Directions: Count each line below that has the word "filter" in it, and give only the total.
(Provided data begins)
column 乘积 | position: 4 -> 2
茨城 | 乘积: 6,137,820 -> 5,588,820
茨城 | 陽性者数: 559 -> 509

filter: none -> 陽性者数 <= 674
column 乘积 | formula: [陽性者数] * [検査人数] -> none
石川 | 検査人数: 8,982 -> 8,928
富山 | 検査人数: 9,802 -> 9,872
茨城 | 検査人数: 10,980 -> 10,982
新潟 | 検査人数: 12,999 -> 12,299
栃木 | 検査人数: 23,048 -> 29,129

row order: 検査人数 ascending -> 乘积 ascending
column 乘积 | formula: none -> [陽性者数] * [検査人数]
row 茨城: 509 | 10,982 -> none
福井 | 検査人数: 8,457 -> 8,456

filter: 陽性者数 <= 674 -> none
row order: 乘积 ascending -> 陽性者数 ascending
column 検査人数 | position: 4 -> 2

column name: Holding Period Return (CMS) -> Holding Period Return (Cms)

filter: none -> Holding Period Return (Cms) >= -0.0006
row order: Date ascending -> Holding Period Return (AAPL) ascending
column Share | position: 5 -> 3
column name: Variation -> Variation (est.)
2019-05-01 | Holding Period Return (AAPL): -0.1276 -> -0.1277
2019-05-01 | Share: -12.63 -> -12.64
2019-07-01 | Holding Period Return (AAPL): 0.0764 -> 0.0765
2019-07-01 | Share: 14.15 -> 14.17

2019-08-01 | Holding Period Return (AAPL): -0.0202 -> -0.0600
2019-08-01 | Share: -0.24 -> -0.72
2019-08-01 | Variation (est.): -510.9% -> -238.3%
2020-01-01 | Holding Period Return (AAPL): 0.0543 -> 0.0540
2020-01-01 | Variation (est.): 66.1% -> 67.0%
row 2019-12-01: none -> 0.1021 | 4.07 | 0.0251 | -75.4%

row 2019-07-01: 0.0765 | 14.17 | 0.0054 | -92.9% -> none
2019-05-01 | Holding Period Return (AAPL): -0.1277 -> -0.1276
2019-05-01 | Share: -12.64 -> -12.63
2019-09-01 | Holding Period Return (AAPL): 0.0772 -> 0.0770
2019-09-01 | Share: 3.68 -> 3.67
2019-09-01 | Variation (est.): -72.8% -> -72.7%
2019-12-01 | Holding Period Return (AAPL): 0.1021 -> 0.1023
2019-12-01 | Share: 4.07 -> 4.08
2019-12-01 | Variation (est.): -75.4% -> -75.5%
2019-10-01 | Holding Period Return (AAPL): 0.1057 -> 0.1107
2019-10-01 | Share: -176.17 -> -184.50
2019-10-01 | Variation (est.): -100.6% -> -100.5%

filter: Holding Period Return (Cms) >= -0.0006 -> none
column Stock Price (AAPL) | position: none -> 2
(Provided data ends)
Answer to the exercise: 4